Lines holding the string "weight": copy each one from the listing below.
..............................
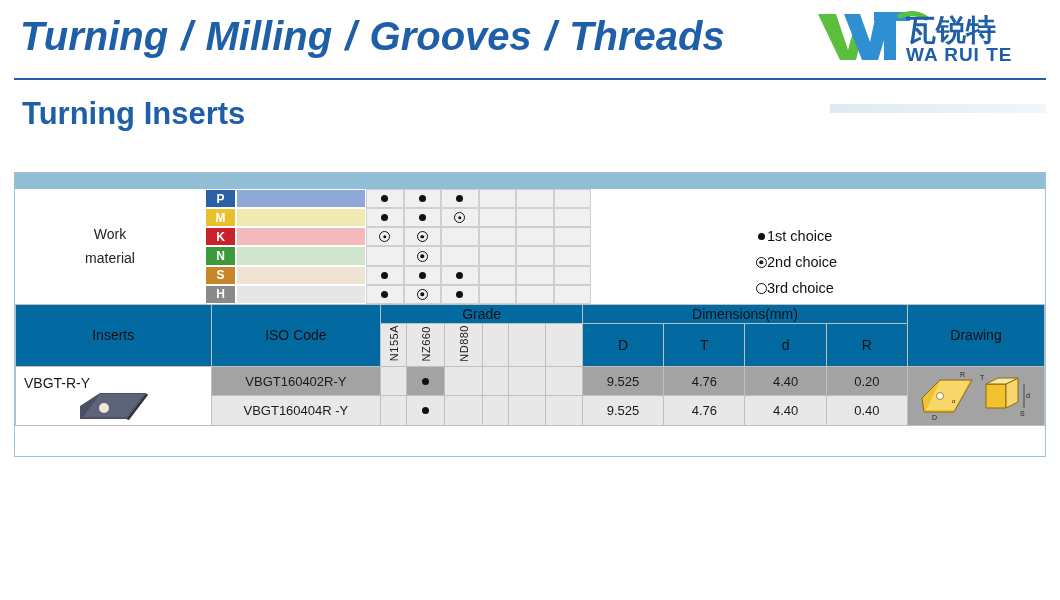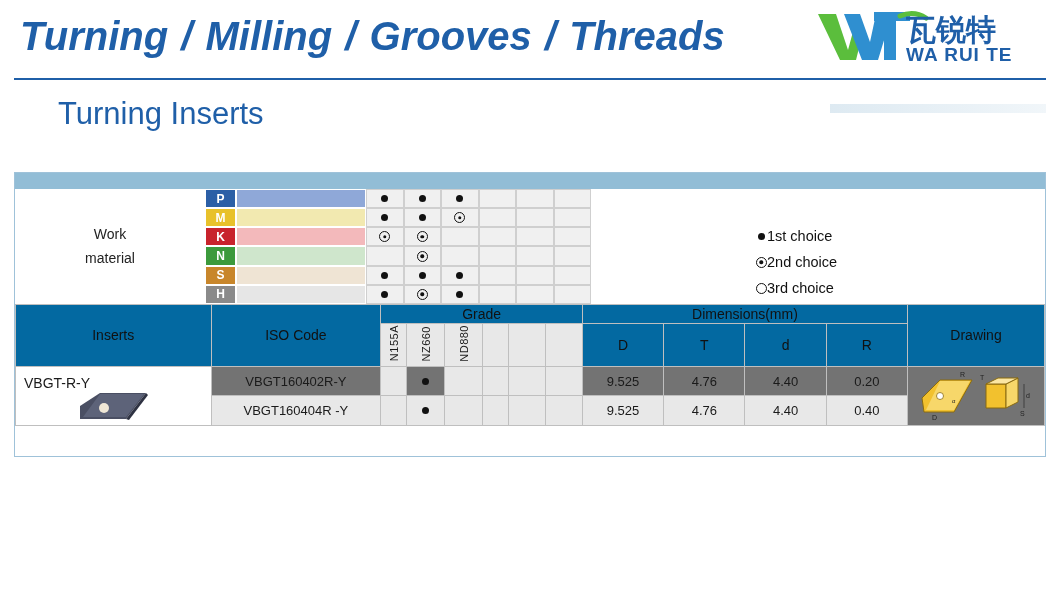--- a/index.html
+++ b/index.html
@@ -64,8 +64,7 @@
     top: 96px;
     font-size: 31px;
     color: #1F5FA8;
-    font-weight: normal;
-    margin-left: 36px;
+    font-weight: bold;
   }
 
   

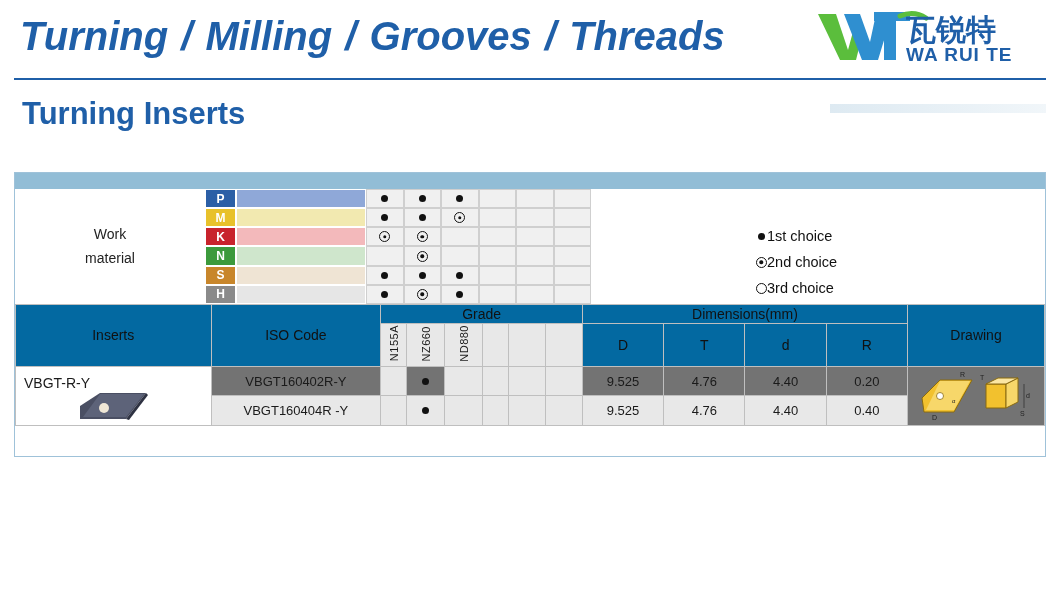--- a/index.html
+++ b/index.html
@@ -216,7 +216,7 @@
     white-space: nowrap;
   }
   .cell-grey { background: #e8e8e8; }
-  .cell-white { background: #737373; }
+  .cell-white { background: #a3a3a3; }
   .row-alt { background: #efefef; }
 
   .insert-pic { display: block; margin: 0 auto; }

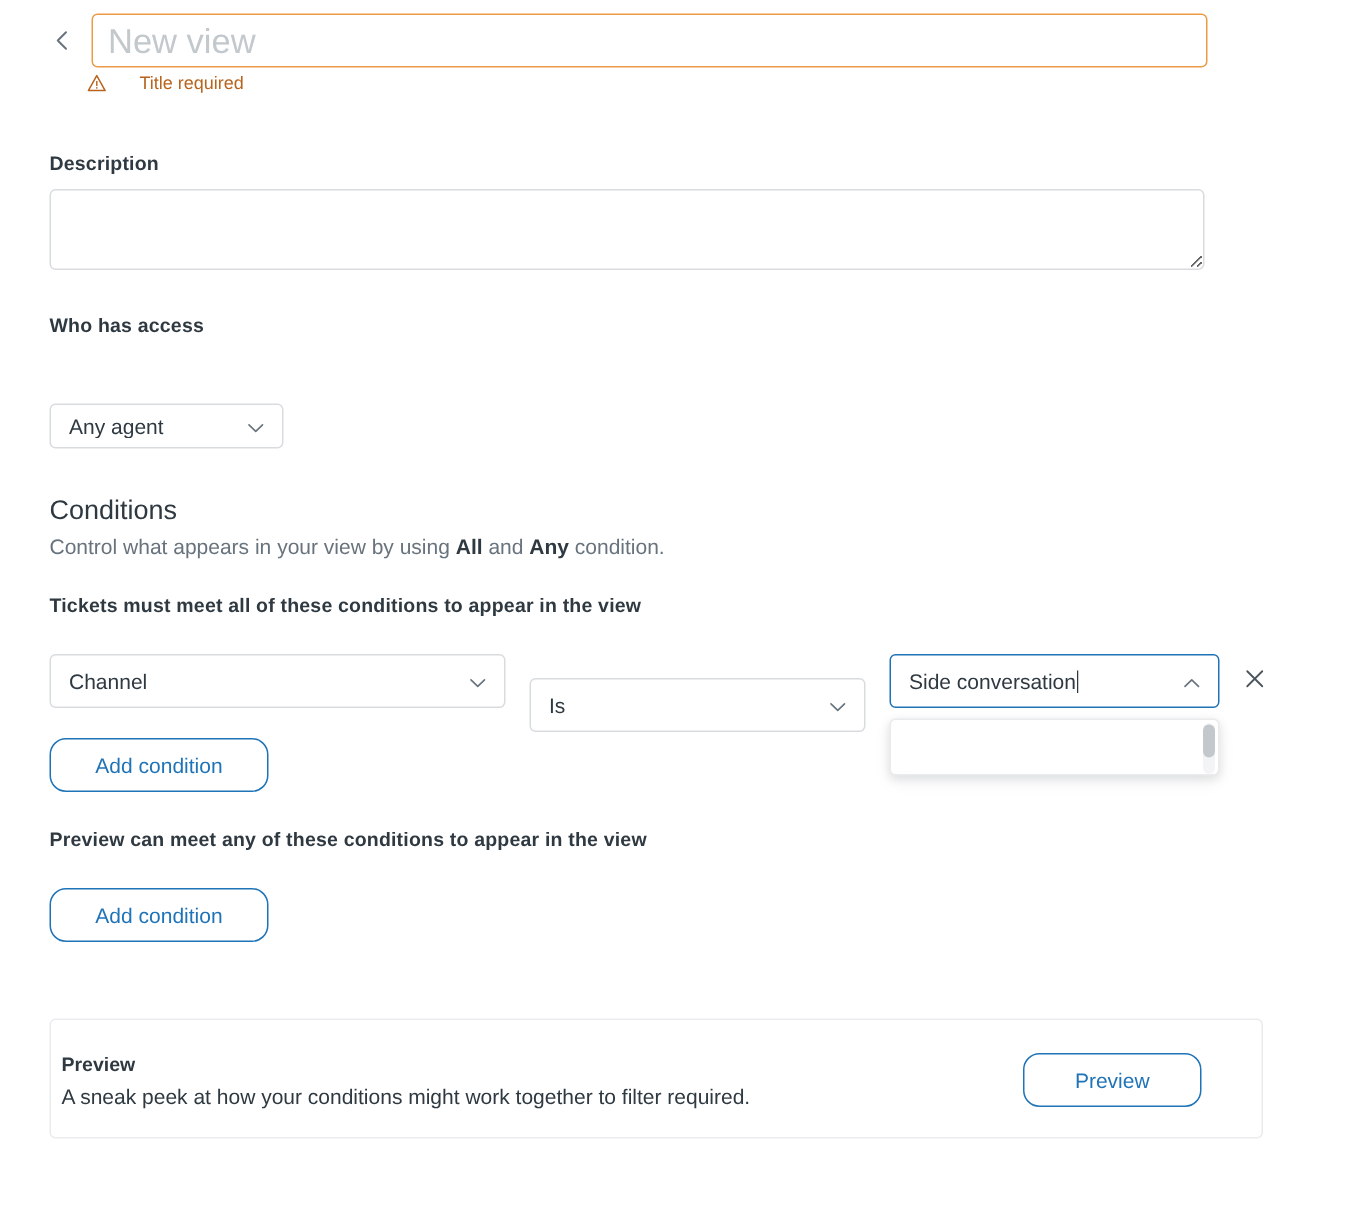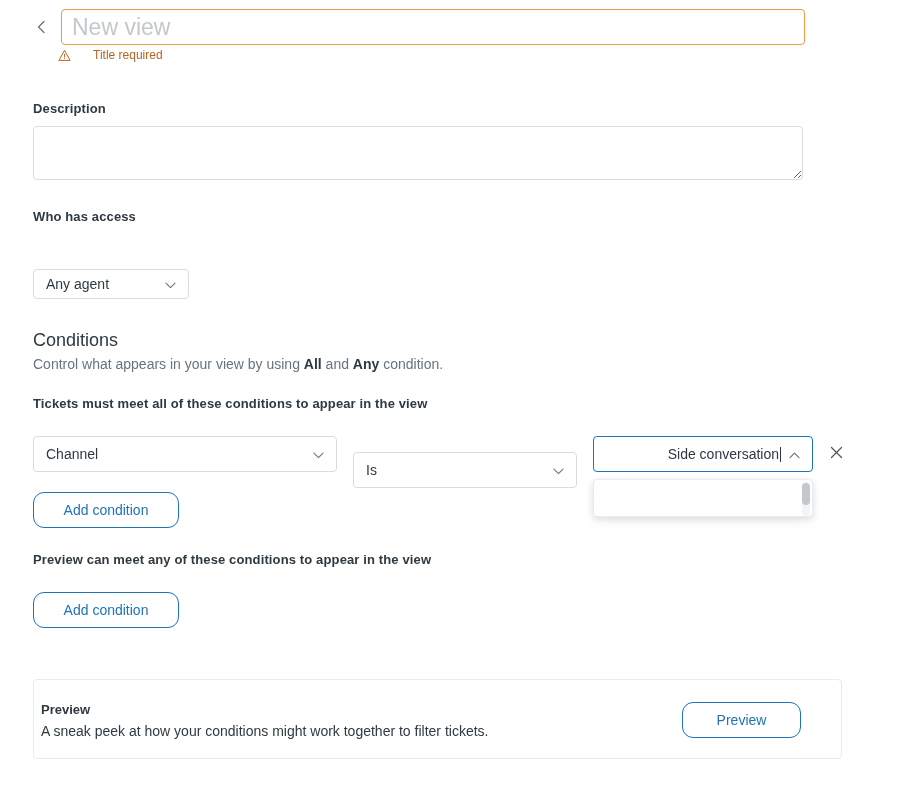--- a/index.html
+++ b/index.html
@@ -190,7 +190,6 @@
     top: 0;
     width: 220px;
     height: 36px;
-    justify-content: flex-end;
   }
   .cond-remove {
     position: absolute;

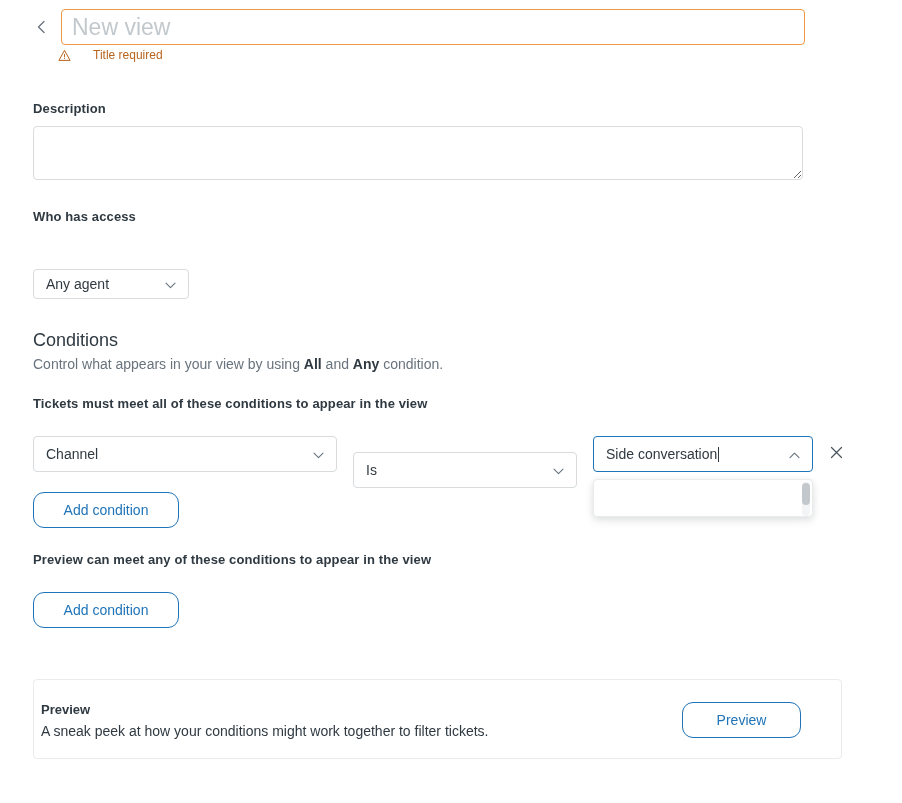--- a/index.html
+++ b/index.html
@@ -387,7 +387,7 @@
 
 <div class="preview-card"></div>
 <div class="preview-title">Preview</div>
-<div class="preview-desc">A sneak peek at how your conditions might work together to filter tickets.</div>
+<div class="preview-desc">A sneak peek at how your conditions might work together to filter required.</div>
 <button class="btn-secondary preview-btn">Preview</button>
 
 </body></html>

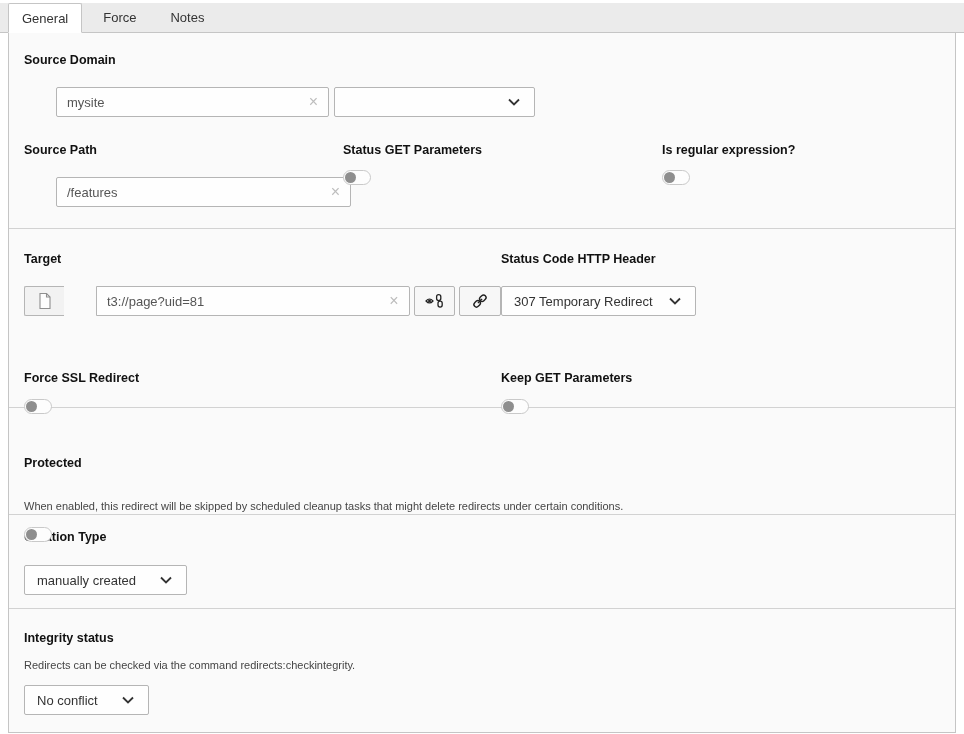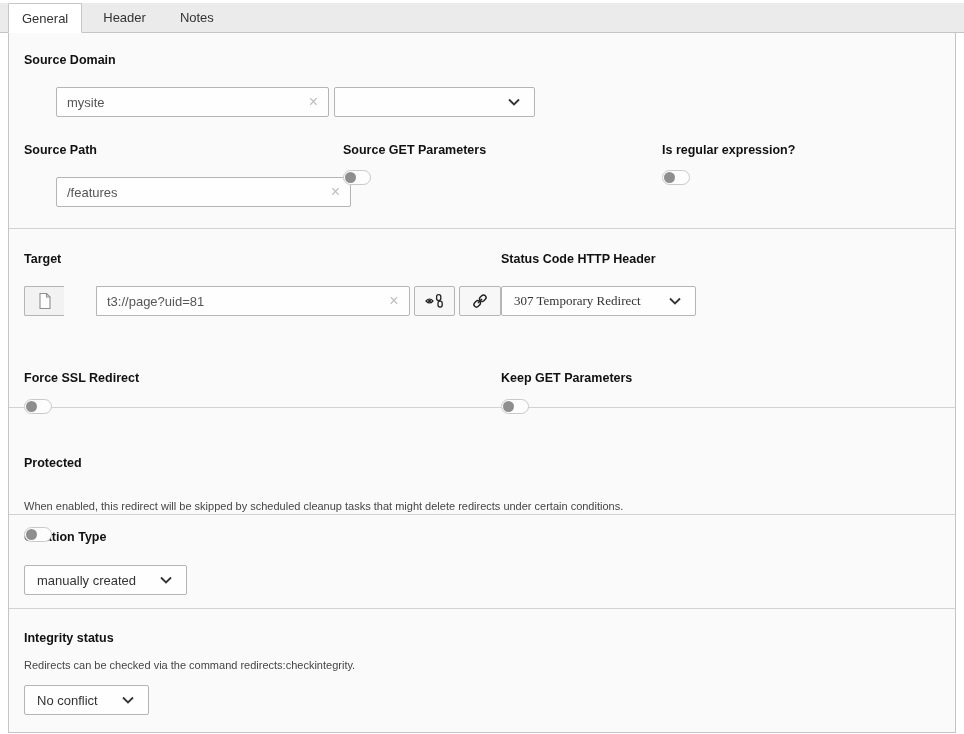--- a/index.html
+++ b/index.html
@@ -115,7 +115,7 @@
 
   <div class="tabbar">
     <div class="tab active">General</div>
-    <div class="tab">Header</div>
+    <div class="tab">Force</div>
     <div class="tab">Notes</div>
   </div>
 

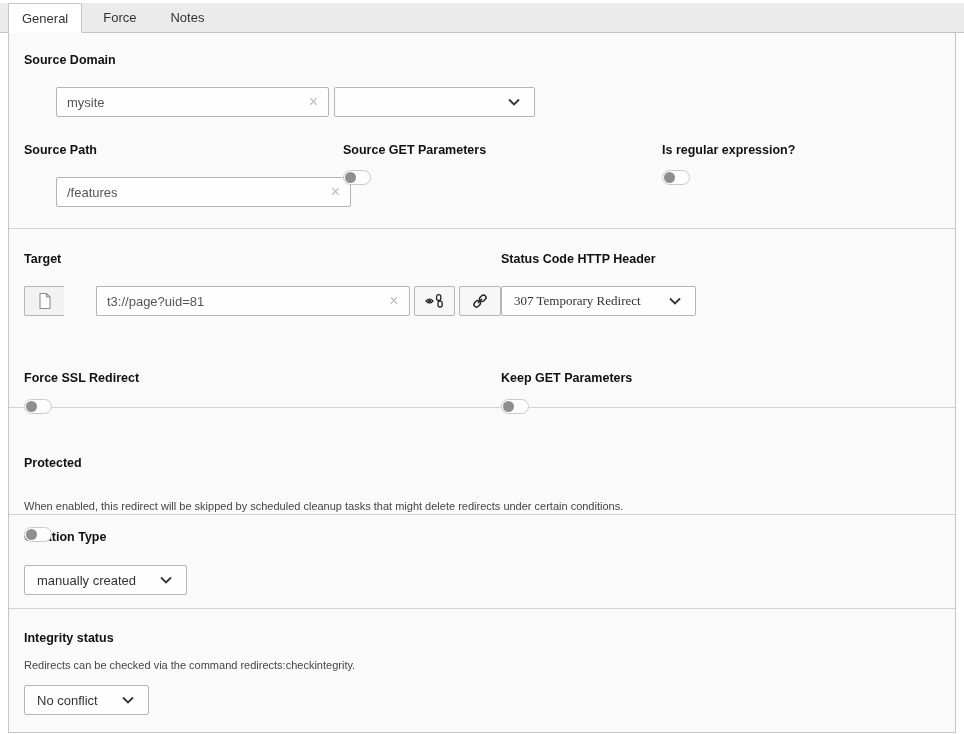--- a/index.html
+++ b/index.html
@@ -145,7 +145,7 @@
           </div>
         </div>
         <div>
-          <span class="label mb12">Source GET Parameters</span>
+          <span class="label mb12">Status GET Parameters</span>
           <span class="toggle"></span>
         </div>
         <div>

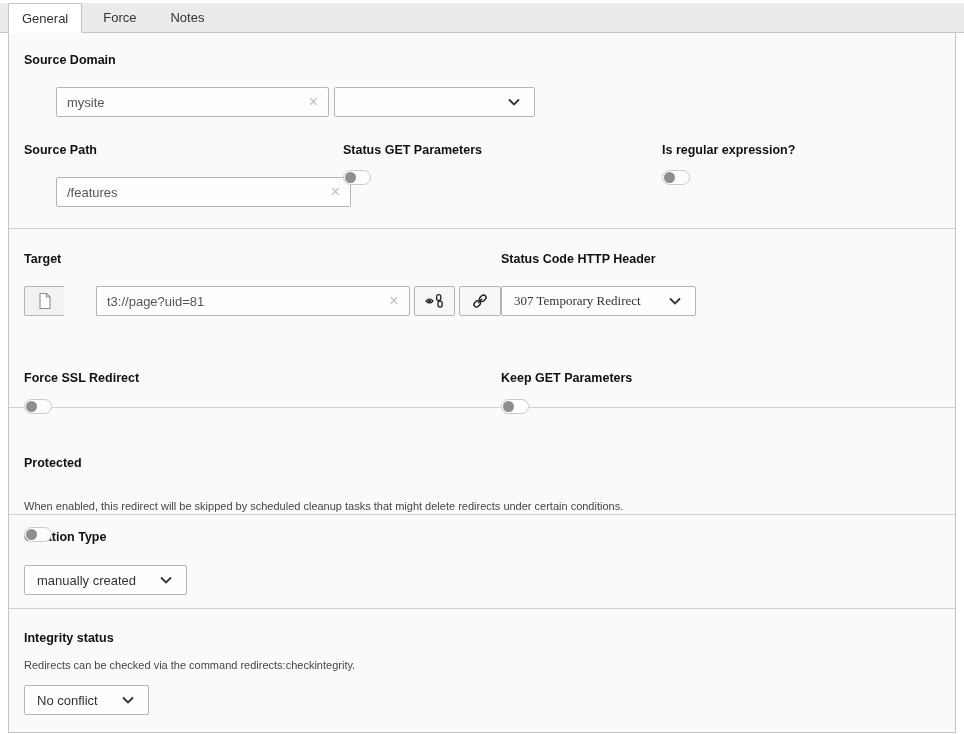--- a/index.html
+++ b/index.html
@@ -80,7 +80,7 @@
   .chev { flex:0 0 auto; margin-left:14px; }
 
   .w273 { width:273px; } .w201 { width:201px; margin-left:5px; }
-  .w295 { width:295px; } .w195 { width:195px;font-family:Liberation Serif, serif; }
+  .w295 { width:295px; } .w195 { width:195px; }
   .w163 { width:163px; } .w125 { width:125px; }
..............................
RESULT:
-    font-weight: normal;
+    font-weight: bold;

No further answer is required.